Тут Гоголь не утерпел также вмешаться в разговор:
— Но одного, Василий Андреевич, наверное, все-таки нет в вашей программе, что для меня составляет одно из самых приятных воспоминаний моей школьной жизни.
— Что же именно?
— Мы с товарищами издавали рукописные журналы…
Жуковский улыбнулся своей хорошей улыбкой.
— Вот вы и ошиблись, — сказал он, — и у нас издается и даже печатается школьный журнал — «Муравейник».
— А кто же сотрудники наследника?
— Две сестры его — великие княжны Мария Николаевна и Ольга Николаевна, и два его совоспитанника: граф Иосиф Виельгорский и Александр Паткуль. Но наследнику принадлежит между ними пальма первенства…
Беседа перешла снова на общие задачи воспитания, и Гоголь на весь остальной вечер умолк. Но он выждал, пока не удалился последний из других гостей, а затем обратился с просьбою к Плетневу — быть отцом родным и пристроить его где-нибудь по учебной части.
Плетнев немало удивился.
— Но вы, как чиновник, имеете уже обеспеченный кусок хлеба? — сказал он.
— Да Бог с ним, с этим куском, который в горле застревает! Все эти сослуживцы ваши, что были сейчас здесь, как вы, как Василий Андреевич, и душой и телом преданы своему любимому делу, а я изволь погружаться до макушки волос в канцелярщину, от которой дух захватывает, все внутри тебя так и переворачивается, как перед морскою болезнью.

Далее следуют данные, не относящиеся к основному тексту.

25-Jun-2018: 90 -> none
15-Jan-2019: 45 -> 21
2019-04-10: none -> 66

— Но господа эти — люди науки…
— Да и для меня нет ничего выше науки! Вы не поверите, с каким наслаждением я перечитываю теперь деяния народов, подвиги ума и труда. Что я и в педагогике не совсем профан, доказывает, мне кажется, статья моя о преподавании географии. Голубчик, Петр Александрович, вы ведь инспектор института; ну что вам значит предоставить мне хоть парочку уроков географии или истории!
Плетнев насупился и медлил с ответом: в нем происходила явная борьба.

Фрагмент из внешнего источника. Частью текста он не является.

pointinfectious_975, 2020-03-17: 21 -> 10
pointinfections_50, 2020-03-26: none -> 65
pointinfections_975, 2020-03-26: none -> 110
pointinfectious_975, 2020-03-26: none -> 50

— Бог свидетель, как охотно я исполнил бы ваше желание, — произнес он наконец, — если бы я был сколько-нибудь уверен, что это принесет пользу и вам, и делу. К науке, в строгом ее значении, наставнику надобно приготовиться в возможном совершенстве, — что вы, Николай Васильевич, про себя пока едва ли можете сказать. Но это еще не все: можно знать хорошо науку и плохо ее преподавать. По другим путям гражданской деятельности идут в сообществе с товарищами, равными силою, летами и назначением. Не таково положение образователя юношества: стоя сам в центре отдельного маленького мира, он обязан внести в него все, что необходимо для сообщения ему жизни, и трудится один, предоставлен самому себе.